T. Belman. Erakat is wrong. Aryeh Eldad, with whom I have been talking, has long backed a plan in which all Palestinians in Judea and Samaria would have Jordanian citizenship, as they do now, and Israeli residency. This is far better than Glick who wants to offer them a path to citizenship and 1.7 million is a very big number of expats. I wrote to Eldad as I still had some questions.
Is there any way to restrict them to areas A and B or could they live any where they want in Israel?
As residents, what economic support and benefits would they be entitled to?
How could that number get reduced over time or perhaps at the beginning?
Could the benefits and entitlements available to them be minimized so that living in Jordan would be more attractive?
Is there any way to prevent Jordan from cancelling their citizenship?
Saeb Erekat tells UK parliament speaker that Israel can’t have ‘apartheid regime,’ will have to allow ‘equal rights for everyone’
The only alternative to the creation of a Palestinian state is a one-state solution in which all Palestinians will get the right to vote, Palestine Liberation Organization Secretary-General Saeb Erekat said Wednesday, hours after a senior White House official appeared to withdraw the US’s traditional support for a two-state solution.
“Contrary to [Prime Minister Benjamin] Netanyahu’s plan of one state and two systems, apartheid, the only alternative to two sovereign and democratic states on the 1967 border is one single secular and democratic state with equal rights for everyone, Christians, Muslims, and Jews, on all of historic Palestine,” Erekat said during a meeting with the speaker of the UK House of Commons, John Bercow, in Ramallah.
Erekat’s comments came a day after the White House announced that Washington will seek to broker a peace agreement between Israelis and Palestinians, but that a two-state solution may not necessarily be the framework to bring that peace to fruition.

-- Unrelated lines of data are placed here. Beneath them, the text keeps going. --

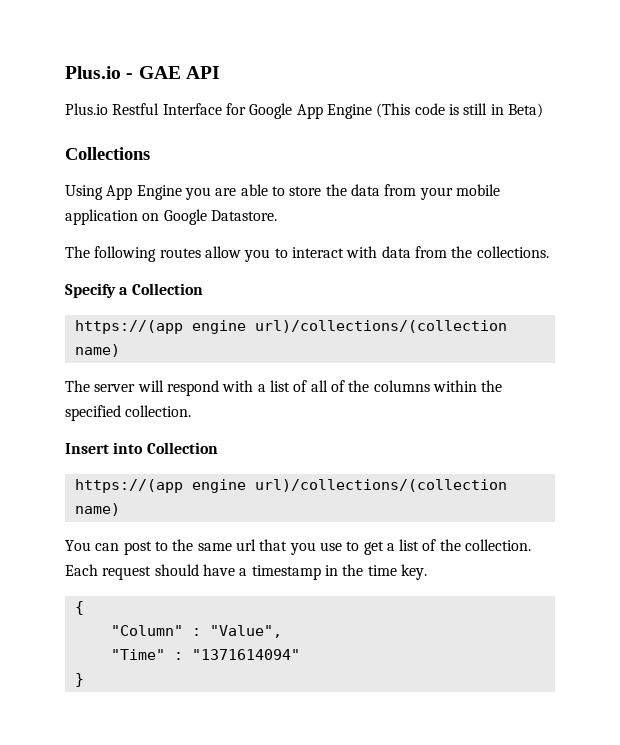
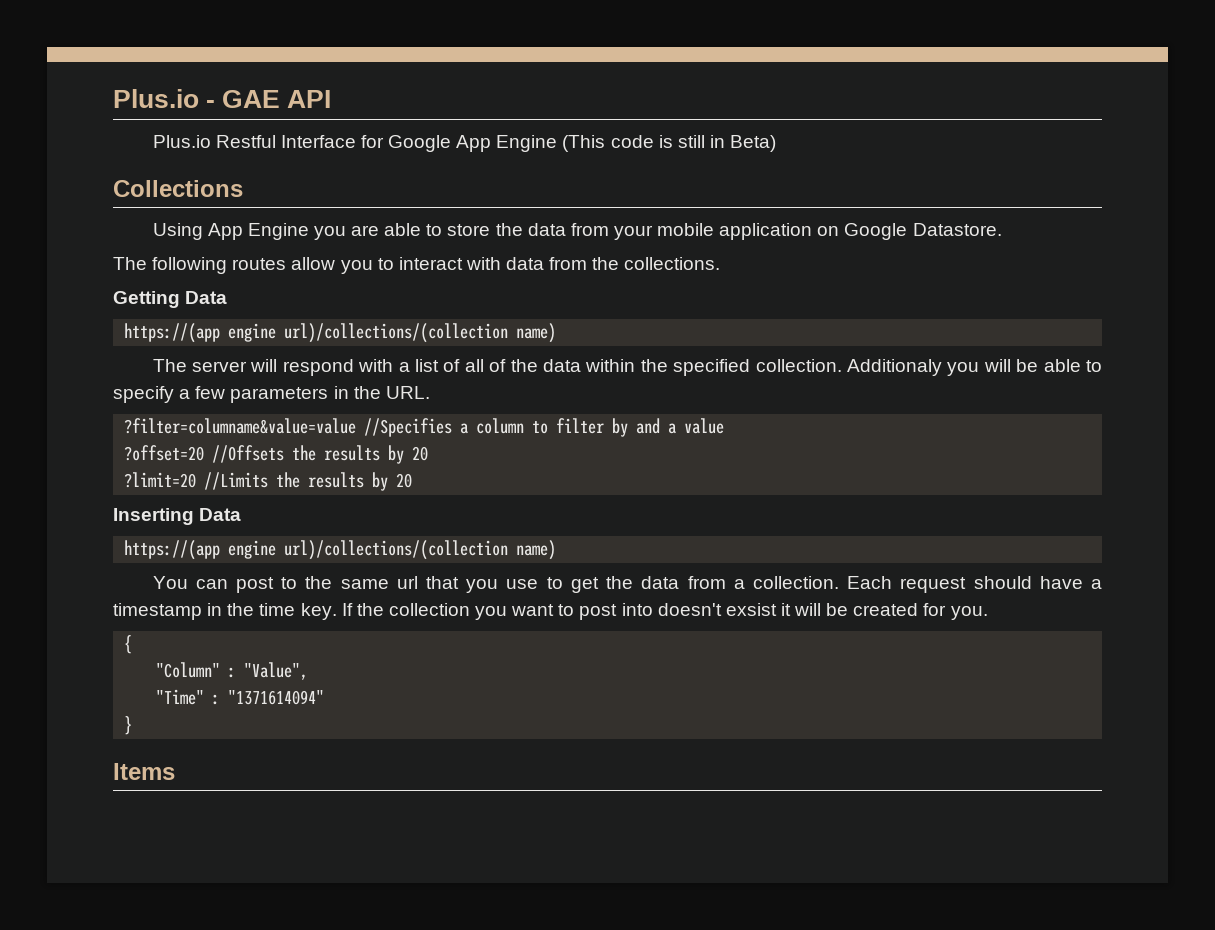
[65,283,203,298] Specify a Collection -> [113,291,228,308] Getting Data
[373,380,430,392] columns -> [542,359,581,372] data
[65,442,218,454] // Insert into Collection -> [846,359,1103,376] [113,386,430,403] [124,418,725,437] [124,445,429,464] [124,472,413,491] [113,508,242,525] Additionaly you will be able to specify a few parameters in the URL. // ?filter=columname&value=value //Specifies a column to filter by and a value // ?offset=20 //Offsets the results by 20 // ?limit=20 //Limits the results by 20 // Inserting Data
[386,539,461,551] a list of the -> [606,576,745,589] the data from a
(427, 572) none -> [341,603,988,620] If the collection you want to post into doesn't exsist it will be created for you.
(84, 680) none -> [113,763,175,780] // Items

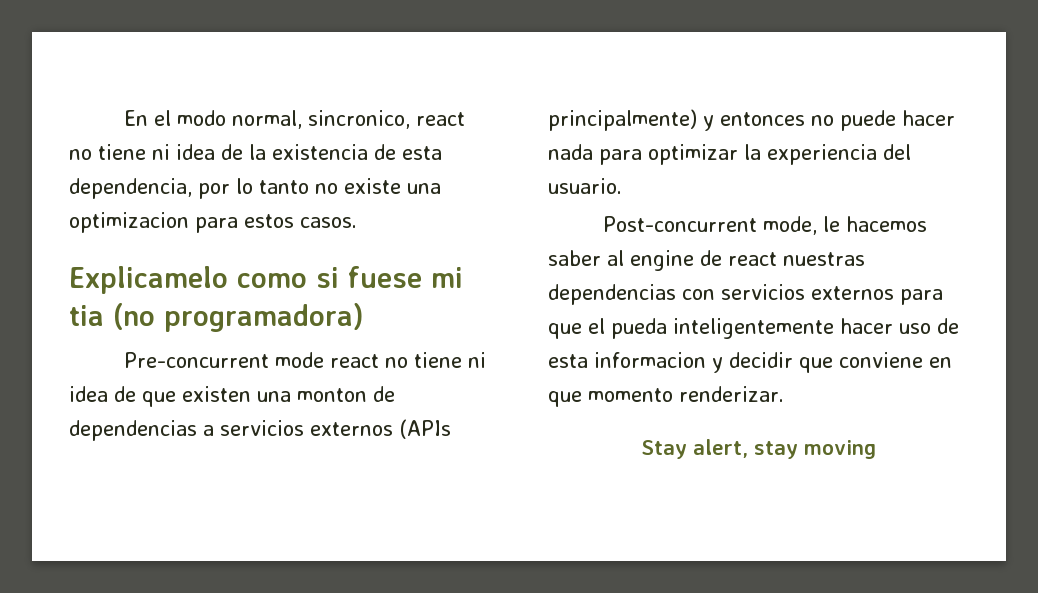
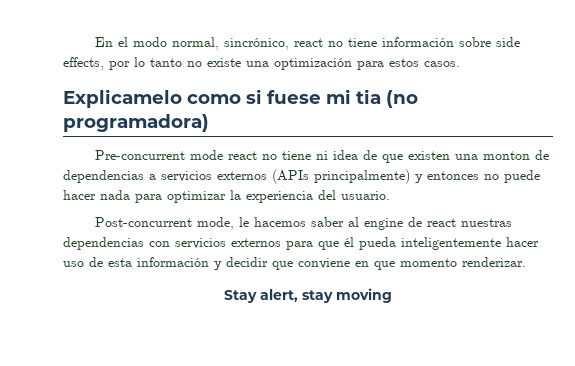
[308,110,466,129] [69,144,442,160] [69,178,192,199] sincronico, react no tiene ni idea de la existencia de esta dependencia, -> [223,37,520,50] [63,57,104,70] sincrónico, react no tiene información sobre side effects,
[69,212,189,233] optimizacion -> [274,58,352,70] optimización
[588,318,605,334] el -> [344,237,354,247] él
[594,352,706,368] informacion -> [137,257,209,267] información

The president will not insist on the two-state formula, the official said.
Erekat said the two-state solution constituted a “painful” compromise from the Palestinian perspective.
“As we have constantly stated, the two-state solution is a Palestinian adoption of an international formula,” Erekat, a former top peace negotiator, said. “In fact, it represents a painful and historic Palestinian compromise of recognizing Israel over 78% of historic Palestine. Today, almost six million Palestinians live under Israeli control in all of historic Palestine, while almost six million Palestinians live in exile.”
Ramallah’s official position calls for a two-state solution, with the establishment of a Palestinian state on the 1967 lines with East Jerusalem as its capital.
In his meeting with Bercow, who earlier this week became the first sitting speaker of the UK parliament to visit Israel, Erekat called on London to “work toward justice for the Palestinian people, especially given the historic responsibility that the UK bears 100 years after the issuance of the Balfour Declaration,” a major diplomatic foundation for the establishment of the Jewish state.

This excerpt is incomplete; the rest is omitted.